Este é o risco que se corre quando há excessivo investimento estrangeiro. Para além dos benefícios fiscais que no nosso país são muito generosos e que normalmente as grandes empresas estrangeiras são beneficiárias, acreditando que a Lofleider é também um desses beneficiários.
Privatização desta forma é fácil de se fazer. Acredito que existem muitos Cabo-Verdianos que se interessariam por negócios deste tipo. Não era preciso ir a um país estrangeiro para fazer um negócio desses. O que traria maiores vantagens para a economia nacional, porque, neste caso, mesmo que o Estado continuasse a injetar dinheiro na empresa, os recursos seriam consumidos internamente.

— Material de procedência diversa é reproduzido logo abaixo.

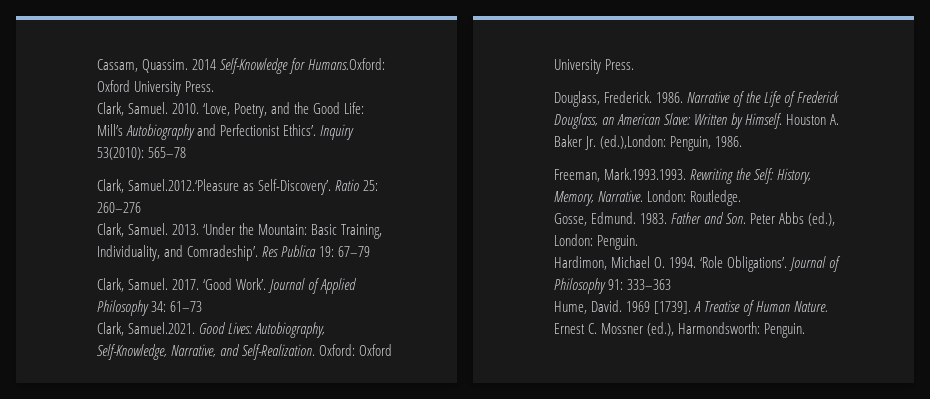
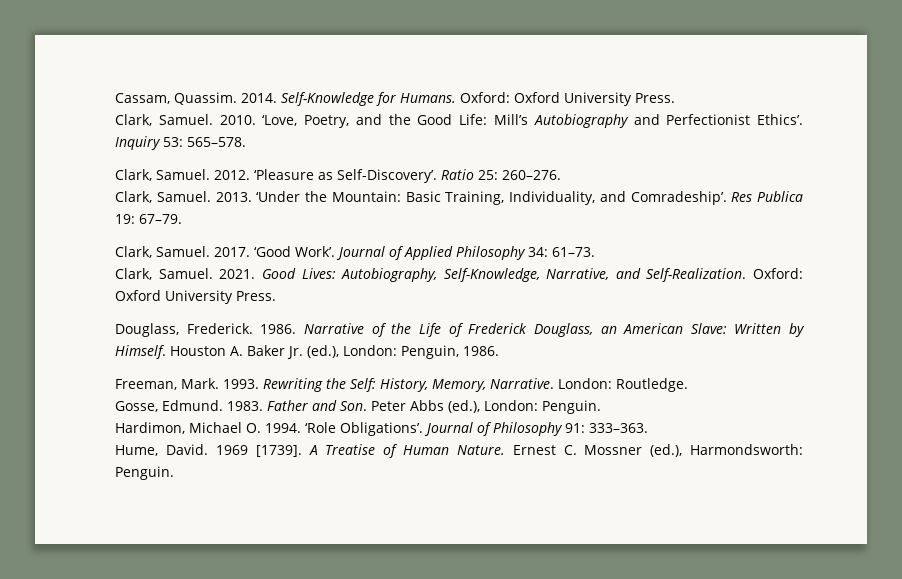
- 2014 Self-Knowledge for Humans.Oxford: Oxford University Press.
+ 2014. Self-Knowledge for Humans. Oxford: Oxford University Press.
- Inquiry 53(2010): 565–78
- Clark, Samuel.2012.‘Pleasure as Self-Discovery’.
+ Inquiry 53: 565–578.
+ Clark, Samuel. 2012. ‘Pleasure as Self-Discovery’.
- Ratio 25: 260–276
+ Ratio 25: 260–276.
- Res Publica 19: 67–79
+ Res Publica 19: 67–79.
- Journal of Applied Philosophy 34: 61–73
- Clark, Samuel.2021. Good Lives: Autobiography, Self-Knowledge, Narrative, and Self-Realization.
+ Journal of Applied Philosophy 34: 61–73.
+ Clark, Samuel. 2021. Good Lives: Autobiography, Self-Knowledge, Narrative, and Self-Realization.
- Houston A. Baker Jr. (ed.),London: Penguin, 1986.
+ Houston A. Baker Jr. (ed.), London: Penguin, 1986.
- Freeman, Mark.1993.1993. Rewriting the Self: History, Memory, Narrative.
+ Freeman, Mark. 1993. Rewriting the Self: History, Memory, Narrative.
- Journal of Philosophy 91: 333–363
+ Journal of Philosophy 91: 333–363.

Sempre que o Estado injeta dinheiro (receitas) para satisfazer as necessidades públicas (despesas), acaba por se traduzir num maior endividamento. Quando o endividamento seja provocado por recursos consumidos internamente, a dívida é boa porque ganha a geração presente, com o dinheiro gasto hoje e ganha a geração futura, com o serviço resultante do empréstimo no presente. Como exemplo é a construção do aeroporto Nelson Mandela. A infraestrutura está lá para servir todas as gerações, dando maior impulso à economia.
P.S. Para confirmar os números do quadro relativamente aos dados de 2016 a 2019, os interessados podem consultar CGE 2016, página 103; CGE 2017, página 98; CGE 2018, página 102 e CGE 2019, página 103.